Alarmstimmung bei Vauxhall

Auch in den anderen EU-Ländern regt sich Unmut - vor allem in Großbritannien. Denn die Belegschaft des britischen Opel-Schwesterunternehmens Vauxhall fürchtet, bei einer Sanierung durch den GM-Europe-Käufer Magna ins Hintertreffen zu geraten. Es müsse verhindert werden, dass britische Mitarbeiter und Werke bei der anstehenden Restrukturierung benachteiligt werden, ist von der britischen Gewerkschaft Unite zu hören. "Wir erwarten, dass eine finanzielle Unterstützung der britischen Regierung für Magna von den Arbeitsplatz- und Standortgarantien abhängig ist, die die Firma gegeben hat."
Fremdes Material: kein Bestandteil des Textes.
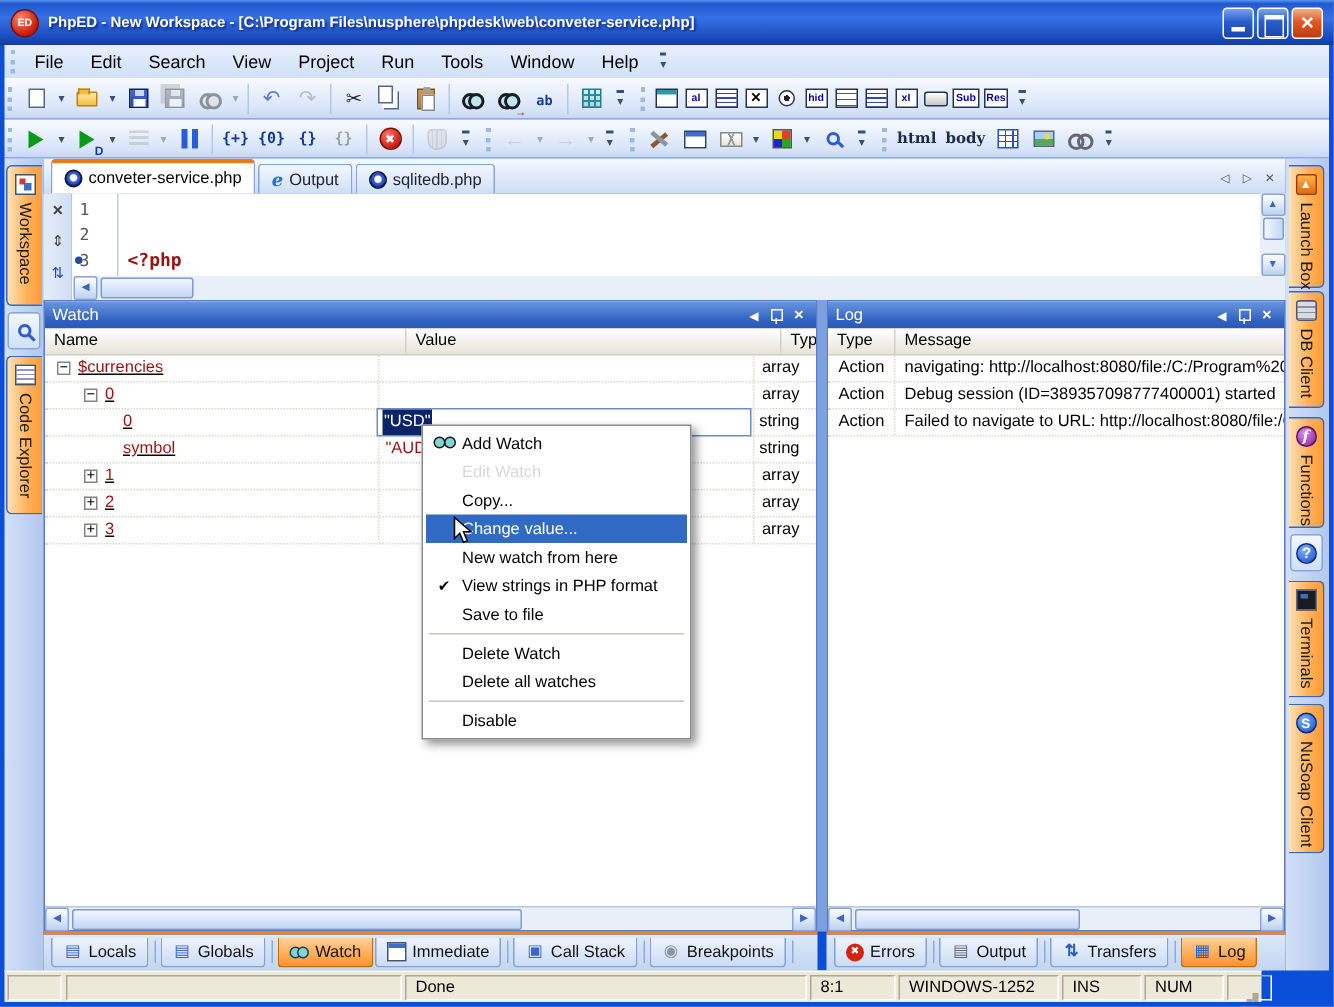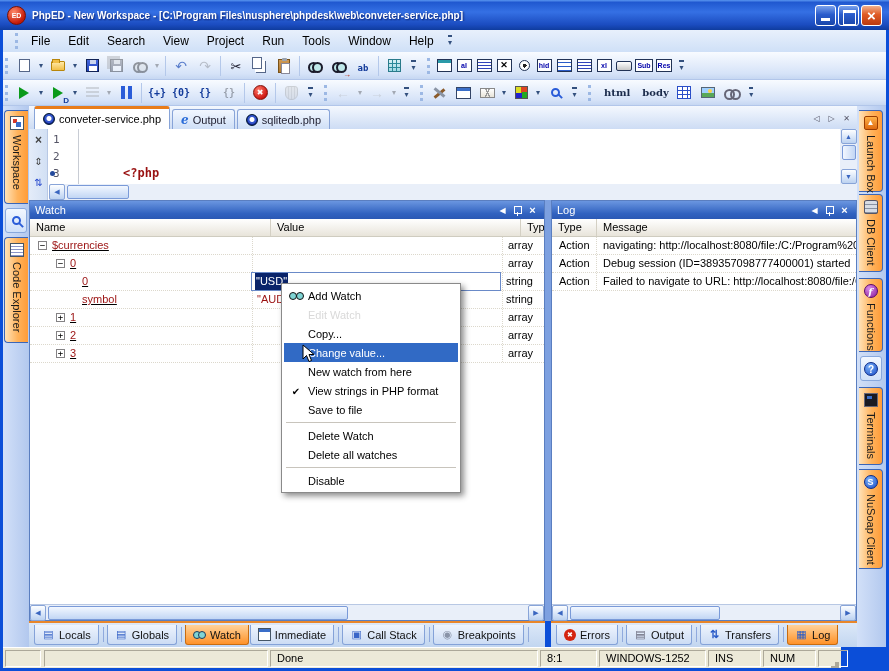--- a/index.html
+++ b/index.html
@@ -27,7 +27,7 @@
 
   
   .bar { position:absolute; left:3px; width:883px; display:flex; align-items:center; }
-  .menubar { top:30px; height:22px; background:linear-gradient(#e8f0fc,#cfe0f7); padding-left:10px; }
+  .menubar { top:30px; height:22px; background:linear-gradient(#e8f0fc,#cfe0f7); padding-left:2px; }
   .menu-item { padding:3px 9px; font-size:12px; color:#000; }
   .grip { width:3px; height:16px; border-left:3px dotted #9cb8e4; margin:0 4px 0 2px; }
   .tbrow1 { top:52px; height:28px; background:linear-gradient(#f8fbff,#d6e3f8 80%,#c6d7f2); border-bottom:1px solid #b2c6ea; }

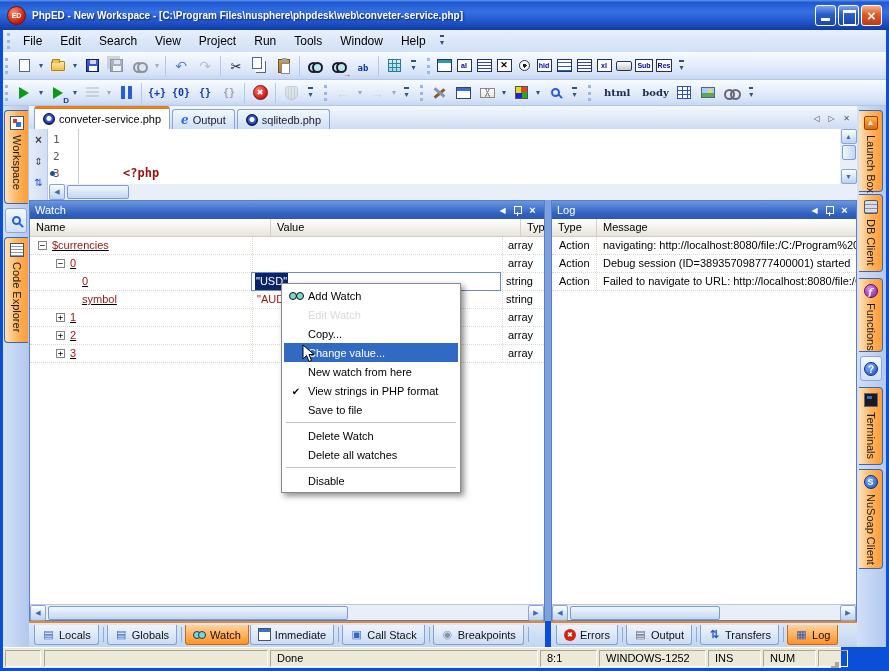--- a/index.html
+++ b/index.html
@@ -96,7 +96,7 @@
   .i-colors { width:13px; height:13px; border:1px solid #555; background:conic-gradient(#d42 0 90deg,#2a2 0 180deg,#22c 0 270deg,#dd2 0); }
   .i-zoom { width:9px; height:9px; border:2px solid #2a5cd8; border-radius:50%; }
   .i-zoom::after { content:""; position:absolute; width:6px; height:2px; background:#2a5cd8; transform:rotate(45deg); right:-5px; bottom:-2px; }
-  .txtbtn { font:bold 10px/1 "DejaVu Serif",serif; color:#1a2a4a; padding:0 2px;margin-left:6px; }
+  .txtbtn { font:bold 10px/1 "DejaVu Serif",serif; color:#1a2a4a; padding:0 2px; }
   .i-table { width:14px; height:13px; border:1px solid #2a4ec8;
     background-image:repeating-linear-gradient(0deg,transparent 0 3px,#2a4ec8 3px 4px),repeating-linear-gradient(90deg,transparent 0 4px,#2a4ec8 4px 5px),linear-gradient(#fff,#fff); }
   .i-img { width:14px; height:11px; border:1px solid #556677; background:linear-gradient(180deg,#9fd0ff 0 55%,#58a858 55%); }

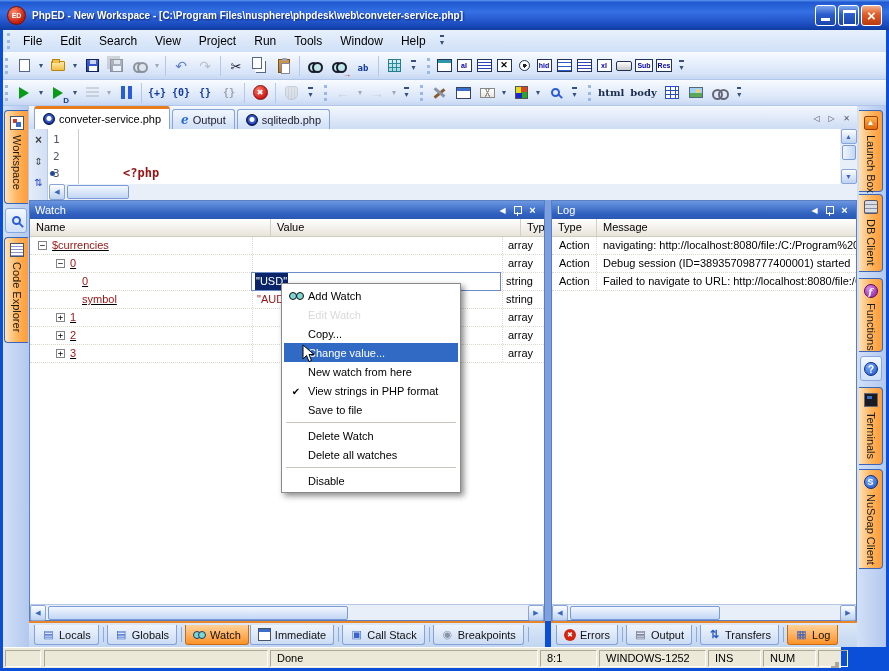--- a/index.html
+++ b/index.html
@@ -156,7 +156,7 @@
   .lnums { position:absolute; left:20px; top:0; width:30px; height:55px; background:#fff; border-right:1px solid #c8ccd4; font:11px/17px "DejaVu Sans Mono",monospace; color:#556; padding:2px 0 0 4px; }
   .lnums div { height:17px; }
   .bp-dot { position:absolute; left:21px; top:42px; width:5px; height:5px; border-radius:50%; background:#234a9c; }
-  .code { position:absolute; left:51px; top:0; right:18px; height:55px; font:bold 12px/17px "DejaVu Sans Mono",monospace; color:#000; padding:2px 0 0 5px; white-space:pre; overflow:hidden;margin-left:38px; }
+  .code { position:absolute; left:51px; top:0; right:18px; height:55px; font:bold 12px/17px "DejaVu Sans Mono",monospace; color:#000; padding:2px 0 0 5px; white-space:pre; overflow:hidden; }
   .code .ln { height:17px; }
   .t-phptag { color:#991111; }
Die britische Regierung ist zurückhaltend. Magna habe zwar zugesichert, die englischen Fabriken in Luton und Ellesmere Port weiterzubetreiben, betont Wirtschaftsstaatsminister Pat McFadden im Sender BBC. Es gebe aber keine zeitlichen Zusagen. Die Regierung wolle dies mit Opels künftigem Hauptbesitzer klären. "Wir wollen sicherstellen, dass die Produktion erstmal weiterläuft." Für den Erhalt der europäischen Opel-Werke gebe es "staatliche Hilfe der britischen und anderer Regierungen", betont McFadden. Es sei noch zu früh, zu sagen, "welches Werk überlebt".